# IUID in Copenhagen and the right timing



## rachiebabe (Mar 10, 2011)

hello ladies. 

i am new to this site and have the posts and information so supportive and helpful.
my DP and myself (same sex)had our first IUID on 21st March 11 at MFS. 
yesterday i got my AF and was absolutely devastated. i had all symptoms like cramps, bleeding gums, pink spotting and a general feeling of being pregnant. it was the worst 2 weeks ever though as i got really bad thrush then last wed i ended up at the doctors screaming in pain - turns out i had a bartholin cyst the size of a hens egg and am now on antibiotics so the thrush is back   i think the stress of the past few weeks brought this on. we both convinced ourselves we were pregnant with all this mad stuff happening but sadly it was not meant to be.
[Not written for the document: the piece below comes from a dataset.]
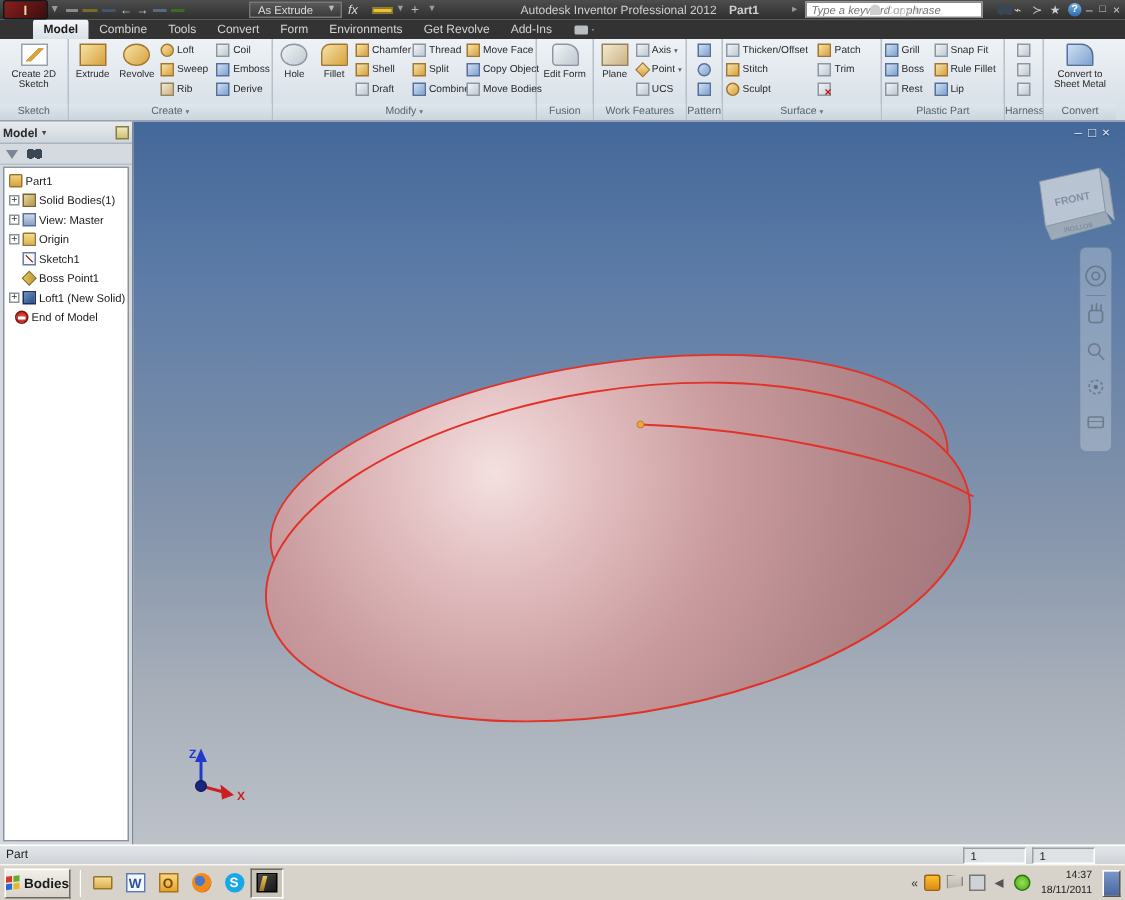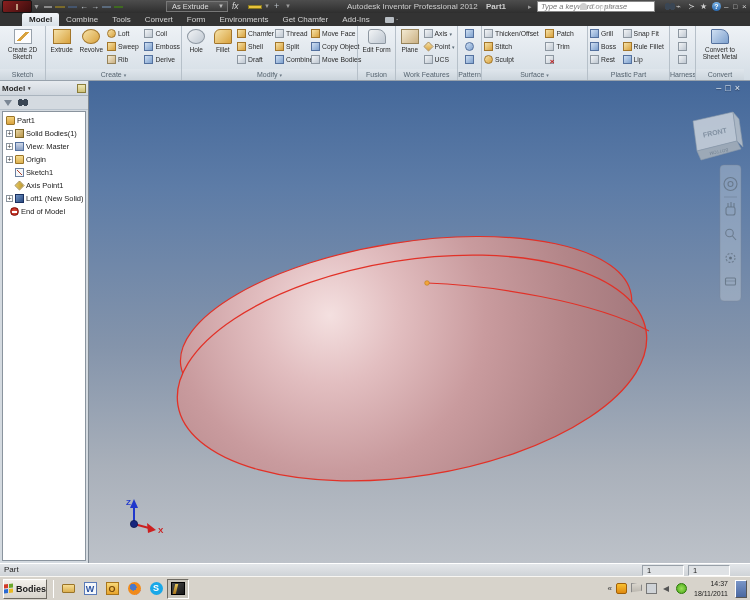"Get Chamfer" div.tab { text: Chamfer -> Revolve }
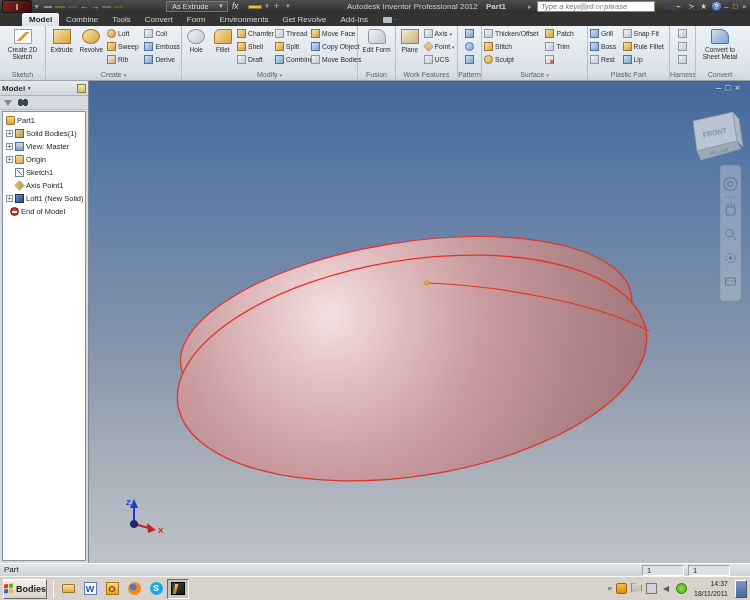"Axis Point1" span.lbl { text: Axis -> Boss }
because we are same sex couple our PCT won't fund the treatment for us so we paid to go privately which cost well over £1600!! we are not the most affluent people and most of the payment went on the credit card  which we will be paying off for a good old while. 

i have been doing some research and have found a lot of stuff on CFC. the cost of this is so so much cheaper so i have looked into flights and think i will do it in a day. i have emailed them and am just waiting for a response.  I just wanted to know if anyone has been there before and can tell me what it is like. i will be doing treatment naturally as my doctors have deemed nothing wrong with me fertility wise. When i went this time i went the day after i got my CB smiley face. i did test in the morning and i got no smiley, but then tested around 2pm and got it. was i too early on this? (some sites to say check first thing and others say wait till lunch?!)should i have waited until the Tuesday?  i am absolutely gutted because of the cost involved and am blaming myself for being impatient and going in on the Monday - which i was advised to by the clinic . any advice on Copenhagen would be really appreciated and what dates should i go - day with smiley face, day after or day after that? i am so so confused and really need to try and get it right this time. thanks in advance xxxxxxxx


----------



## some1 (May 13, 2006)

Rachiebabe - so sorry to read of your bfn and the awful time you have been having  . I think your timing for IUI was right, day after a positive ovulation test is great, so try not to drive yourself mad wondering about the timing - it is much better for the sperm to be waiting for the egg than the other way around.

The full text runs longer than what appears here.